The results of the first round show that all possibilities remain open, according to the president.
“Let’s leave coalition formation until after the second round,” Nausėda told reporters in Tauragė, a town in western Lithuania.
“I believe that today possibilities are open for a coalition both on the left and on the right,” he said. “Perhaps even coalitions that are hard to imagine may be possible.”
According to Nausėda, centre-right voters were more active in Sunday’s elections, especially in big cities and towns.
The conservative Homeland Union emerged the winner in Sunday’s elections, securing 23 of the 70 seats allocated in the multi-member constituency. The party’s lead candidate Ingrida Šimonytė also won a seat in her single-member constituency. Two liberal parties mentioned as possible coalition partners of the conservatives, the Liberal Movement and Freedom Party, won 6 and 8 seats, respectively.
Centre-left coalition still possible
Meanwhile Prime Minister Saulius Skvernelis said on Tuesday that a centre-left coalition is still possible, centred around his party, the Farmers and Greens Union.
The party came in second, securing 16 seats in the Seimas.

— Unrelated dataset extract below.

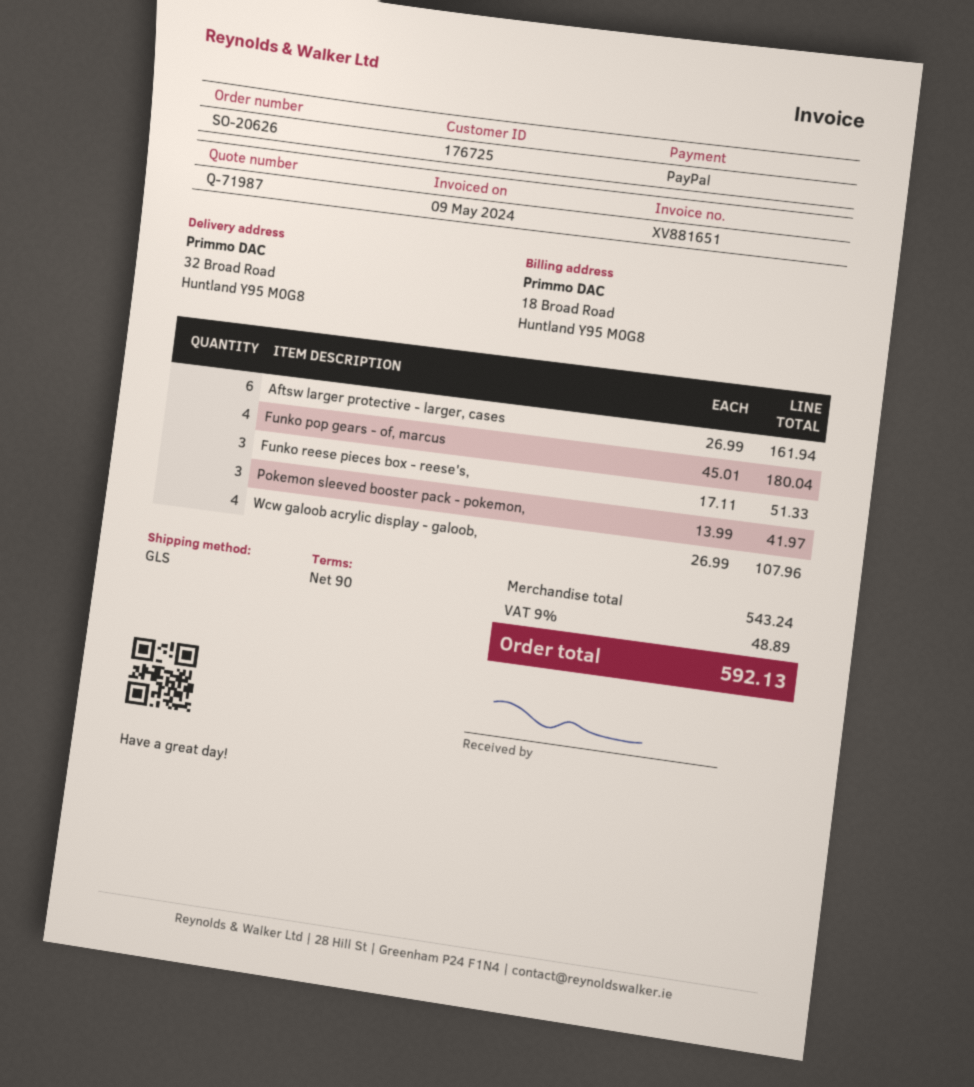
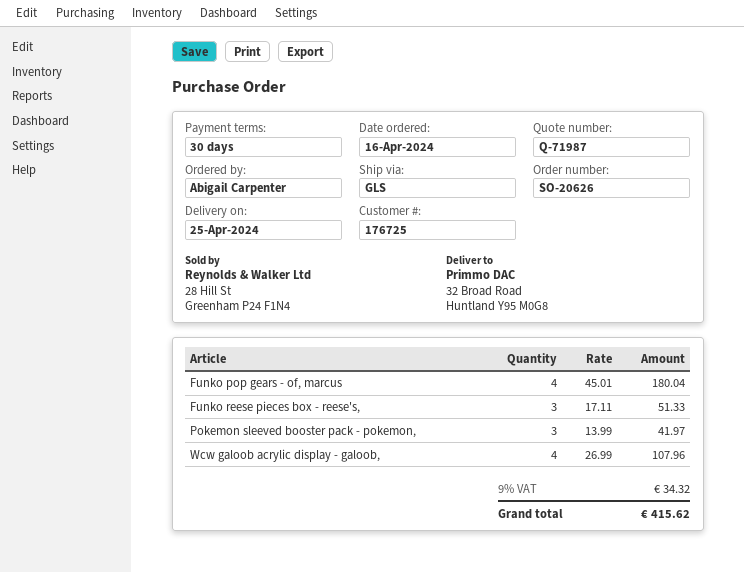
payment terms: 90 days -> 30 days
Aftsw larger protective - larger, cases: 6 x 26.99 = 161.94 -> none
tax: 9% = 48.89 -> 9% = 34.32
total: 592.13 -> 415.62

The hypothetical centre-left coalition could also include the Labour Party (9 seats) and the Social Democratic Party (8 seats).
The runoff vote will allocate 68 seats, in addition to three MPs elected in single-member constituencies in the first round.
“The second round may still change the results significantly,” Skvernelis said. “For a left coalition to be formed, we need people to go to the polls and state their position very clearly.”
Ramūnas Karbauskis, the leader of the Farmers and Greens Union, said that his party was facing “a tough battle”, but “the election will only conclude after the second round”.
“It will become clear then which side has the majority,” he added.
Karbauskis said his party was not talking to any other group about forming a coalition, but would endorse “centre-left” candidates in the runoff vote.
“[A coalition is possible] if voters are favourable to centre-left parties. The outcome of the election is far from clear,” he added.